6. Budget execution in the first semester of 2011 was disappointing because of weak tax collection and the exogenous shocks. On the revenue side, tax collection faltered due to the elections, the prolonged government transition, and the impact of the drought on taxpayers who in many cases contributed to relief initiatives and supported family members. Furthermore, excise revenue was lower than expected, reflecting the cost of the diesel subsidy implemented to contain the rise in transport costs for the poor, which was 0.8 percent of GDP higher than programmed.2 On the expenditure side, the government broadly maintained spending discipline but also had to bear unprogrammed drought-related spending of about 0.2 percent of GDP.

7. Therefore, program performance was weak. The authorities missed the end-June performance criteria on net credit to the government (by 0.6 percent of GDP) and on the government balance (by 0.2 percent of GDP), as well as the continuous criteria on domestic arrears, due to delays in social contribution payments, and on external arrears, which were accumulated in the second half of 2011 for a total of about $7 million as government liquidity dried up and high oil prices reduced EDD’s capacity to pay debt service. Given the shortfall in revenues, the authorities had to cut expenditures heavily, penalizing in particular social spending, and therefore missed the floor on the end-June indicative quantitative target. They met seven out of thirteen structural benchmarks due up to December, and met three more with delay.

8. The authorities are committed to paying external debt service regularly. They have undertaken a range of actions: (i) to help prevent occurrence of new arrears, the debt division of the ministry of finance will report to staff monthly debt obligations and repayments on public and publicly guaranteed debt; (ii) the debt division will be strengthened by additional staff financed by UNDP; (iii) if needed to avoid accumulation of external arrears, the treasury will pay the debt service due on debt contracts which should be serviced by public enterprises under an agreement between these enterprises and the government; and (iv) the ministry of finance will create a macroeconomic unit to help monitor the ECF arrangement (prior action), in close coordination with the debt division.

III. Policy Discussions

9. Discussions focused on the economic situation and the impact of the drought, program performance, and policies for 2011–12. In the real sector, the authorities’ main concern is the impact of the drought and high food and fuel prices on the poor.

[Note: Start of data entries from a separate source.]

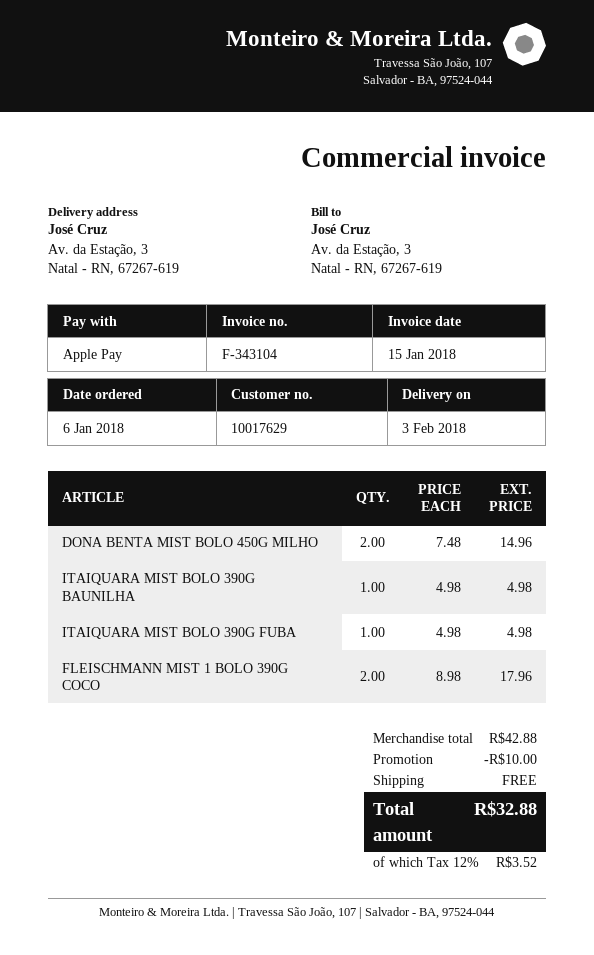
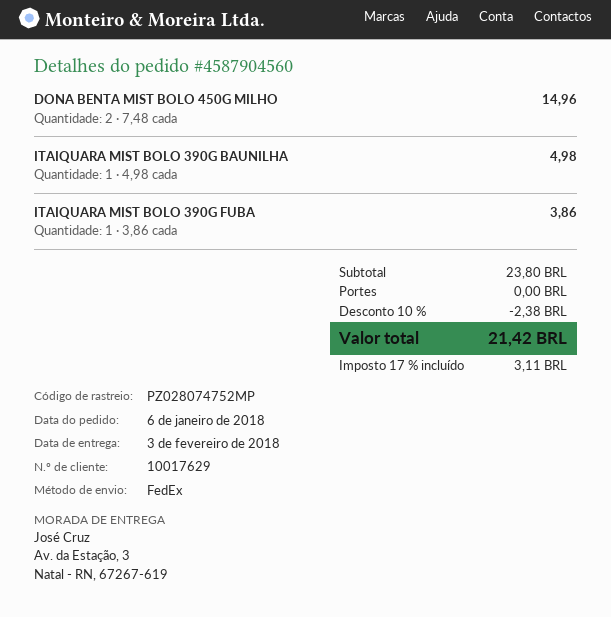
ITAIQUARA MIST BOLO 390G FUBA: 1 x 4.98 = 4.98 -> 1 x 3.86 = 3.86
FLEISCHMANN MIST 1 BOLO 390G COCO: 2 x 8.98 = 17.96 -> none
subtotal: 42.88 -> 23.80
discount: 10.00 -> 2.38
tax: 12% = 3.52 -> 17% = 3.11
total: 32.88 -> 21.42

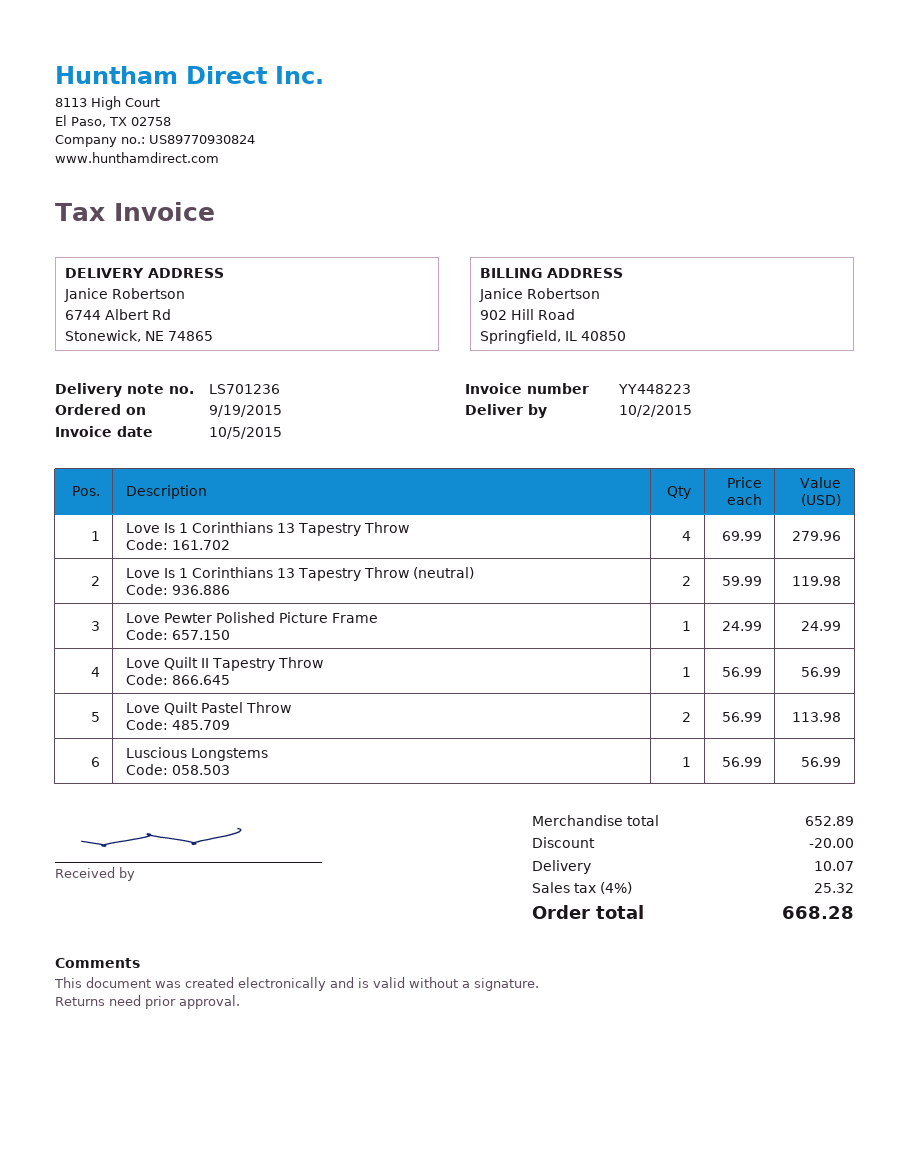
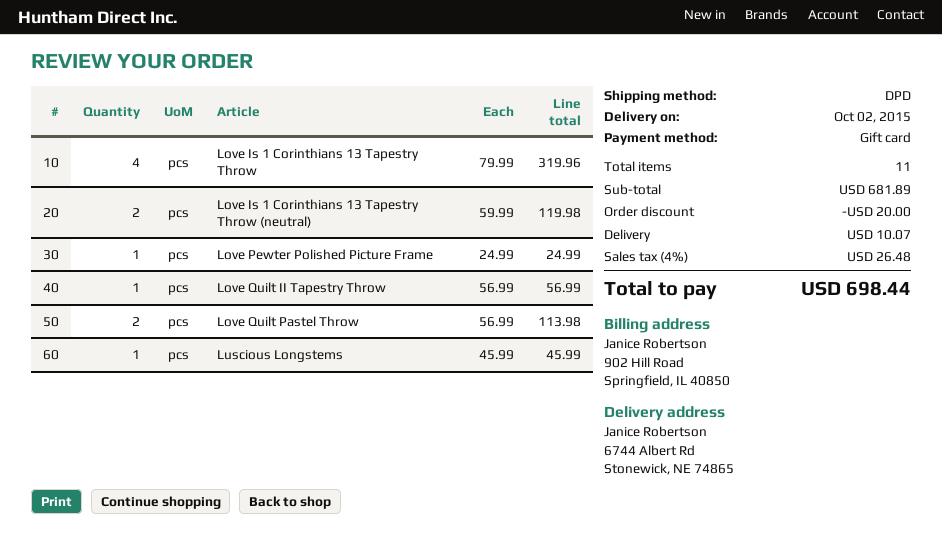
Love Is 1 Corinthians 13 Tapestry Throw: 4 x 69.99 = 279.96 -> 4 x 79.99 = 319.96
Luscious Longstems: 1 x 56.99 = 56.99 -> 1 x 45.99 = 45.99
subtotal: 652.89 -> 681.89
tax: 4% = 25.32 -> 4% = 26.48
total: 668.28 -> 698.44

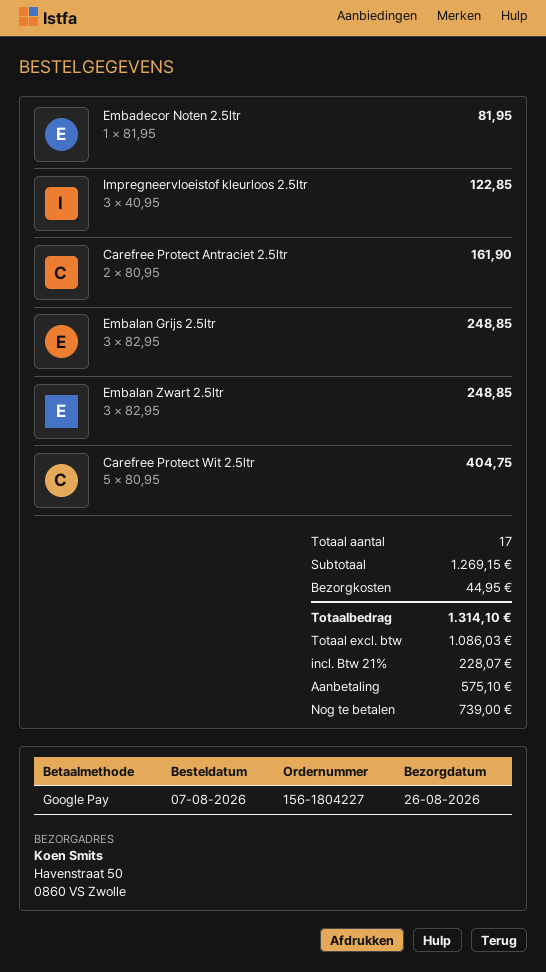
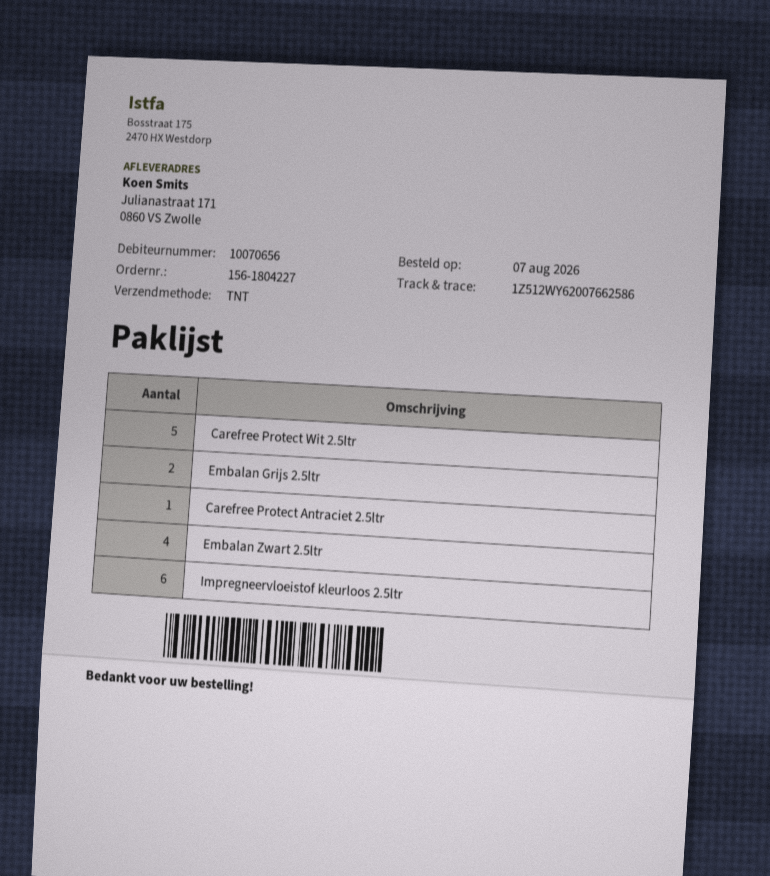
ship to: Havenstraat 50, 0860 VS Zwolle -> Julianastraat 171, 0860 VS Zwolle
Embadecor Noten 2.5ltr: 1 -> none
Impregneervloeistof kleurloos 2.5ltr: 3 -> 6
Carefree Protect Antraciet 2.5ltr: 2 -> 1
Embalan Grijs 2.5ltr: 3 -> 2
Embalan Zwart 2.5ltr: 3 -> 4

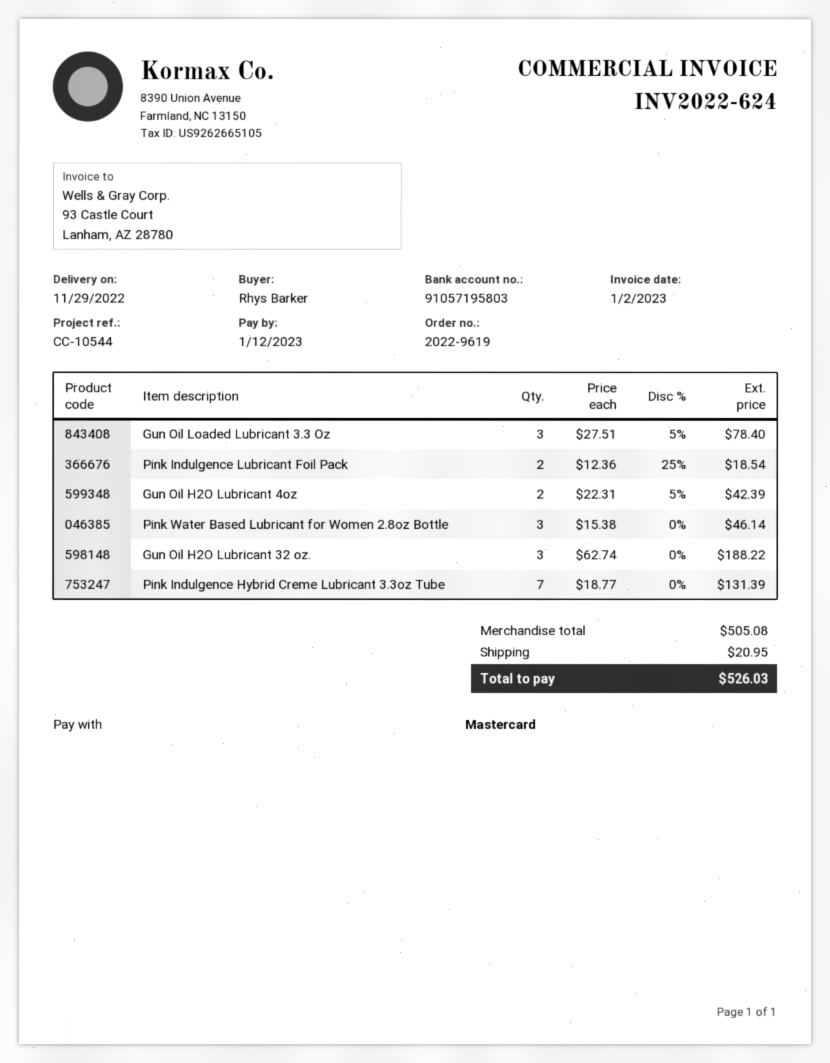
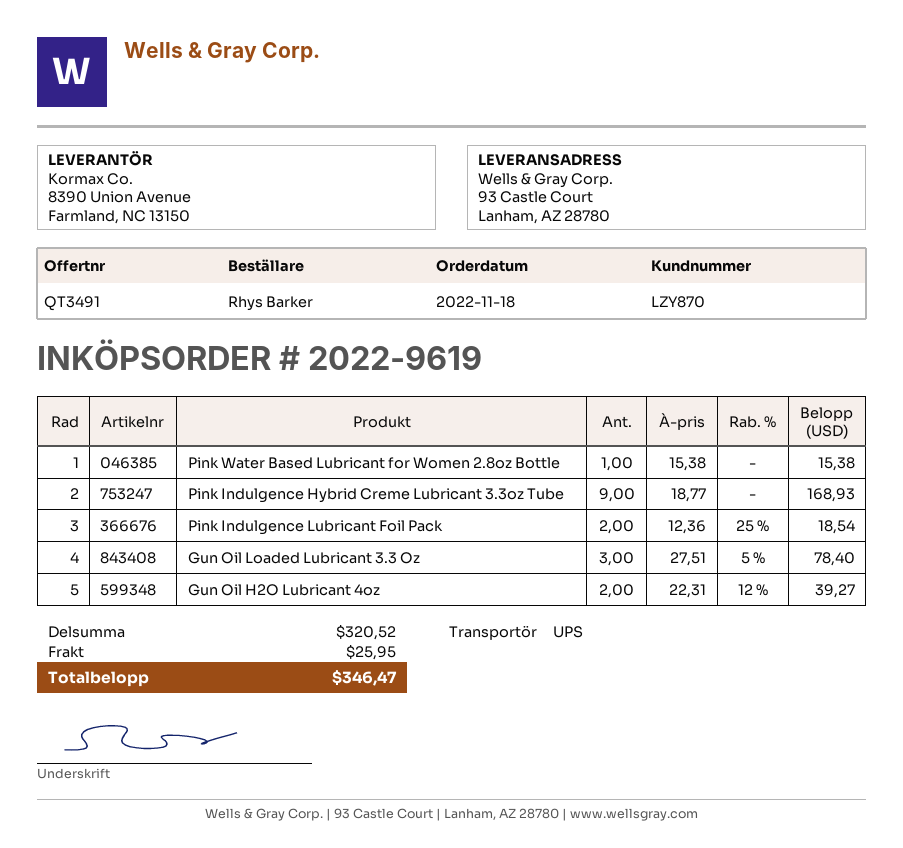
Gun Oil H2O Lubricant 4oz: 2 x 22.31 - 5% = 42.39 -> 2 x 22.31 - 12% = 39.27
Pink Water Based Lubricant for Women 2.8oz Bottle: 3 x 15.38 = 46.14 -> 1 x 15.38 = 15.38
Gun Oil H2O Lubricant 32 oz.: 3 x 62.74 = 188.22 -> none
Pink Indulgence Hybrid Creme Lubricant 3.3oz Tube: 7 x 18.77 = 131.39 -> 9 x 18.77 = 168.93
subtotal: 505.08 -> 320.52
shipping: 20.95 -> 25.95
total: 526.03 -> 346.47

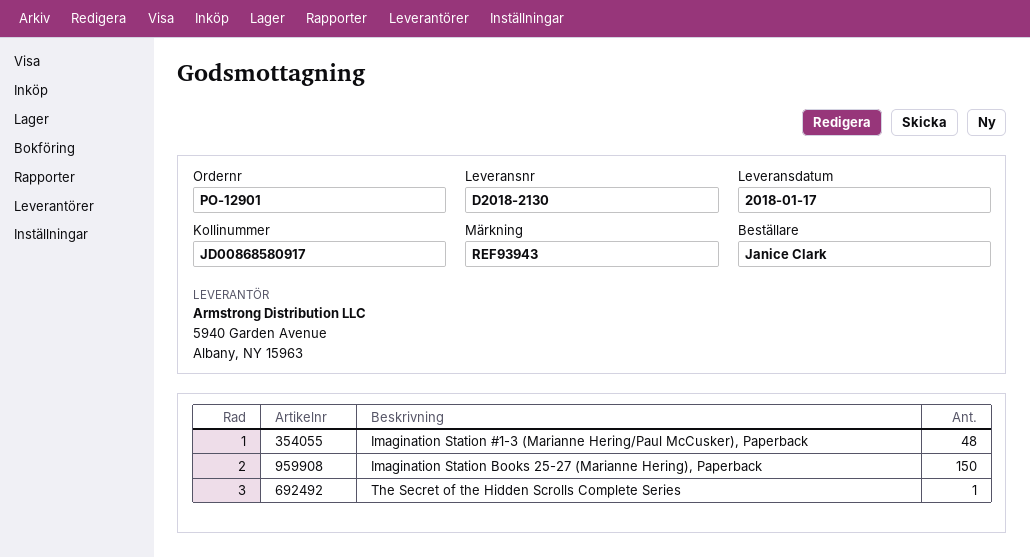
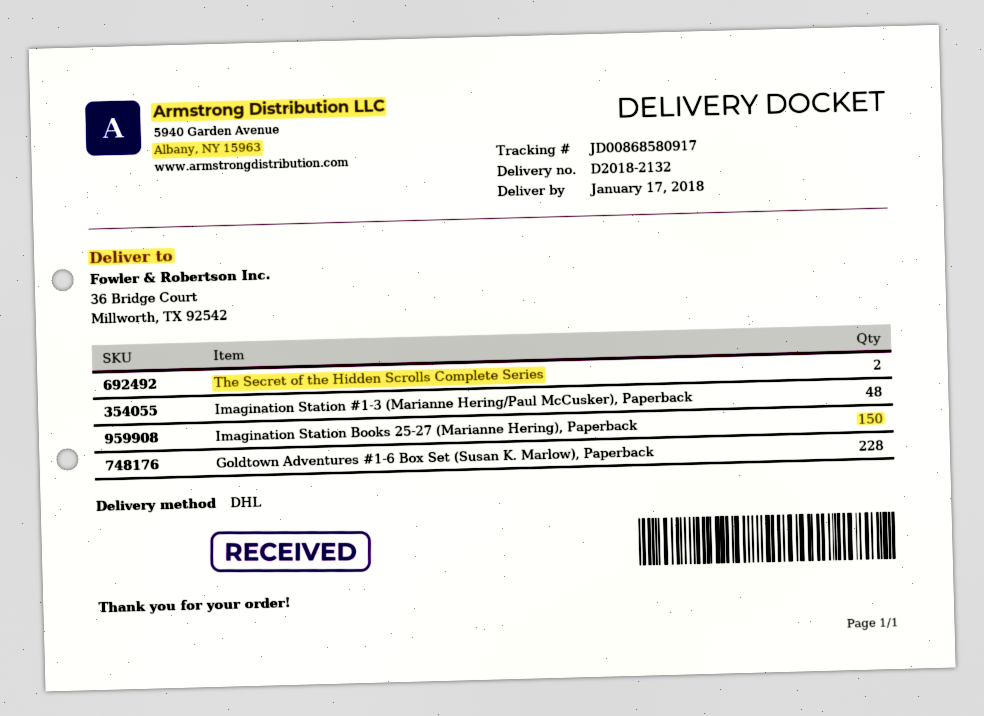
delivery note number: D2018-2130 -> D2018-2132
The Secret of the Hidden Scrolls Complete Series: 1 -> 2
Goldtown Adventures #1-6 Box Set (Susan K. Marlow), Paperback: none -> 228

In the fiscal sector, the challenges are catching up with tax collection and maintaining fiscal discipline despite the subsidy costs, drought-related spending, and transfers to EDD. Public debt issues center on preventing the new accumulation of external arrears and resuming the regular repayment of existing domestic arrears. In the monetary and financial sector, the emphasis is on strengthening bank supervision.

A. Real Sector

10. Important progress was made in addressing the cost of electricity and the availability of water, key obstacles to development in Djibouti:

  • Interconnection with the Ethiopian electricity grid: The interconnection meets about 50 percent of Djibouti’s electricity needs at very low cost, which is helping EDD absorb the losses deriving from high oil prices (EDD electricity tariffs are set for a breakeven at 70 dollars per barrel). Later, EDD should be able to lower electricity tariffs for customers, easing one of the most serious constraints on private sector activity. EDD’s plans to build a thermal power station, at an estimated cost of $130 million (about 9 percent of GDP), to replace the existing, ageing facility, have been temporarily suspended while the impact of the interconnection and Djibouti’s geothermal potential is evaluated with the help of donors. However, EDD remains in need of reform, and the authorities are working with the World Bank, the European Union, and other donors to streamline the organization, revise the fuel procurement system, and develop a medium-term strategy for the energy sector.

  • Desalinization plant: A $100 million desalinization project, funded by the European Union and to be completed in 2015, will address Djibouti’s medium-term water needs. Aside from the effect of the drought, Djibouti suffers from meager rainfall and a limited, highly salty water table.

B. Fiscal Issues

Fiscal policy

Figure 8.
Figure 8.

Djibouti: Fiscal Revenues, 2005–11

(In DF millions)

Citation: IMF Staff Country Reports 2012, 197; 10.5089/9781475505856.002.A001

Sources: Djibouti authorities; and Fund staff estimates and projections.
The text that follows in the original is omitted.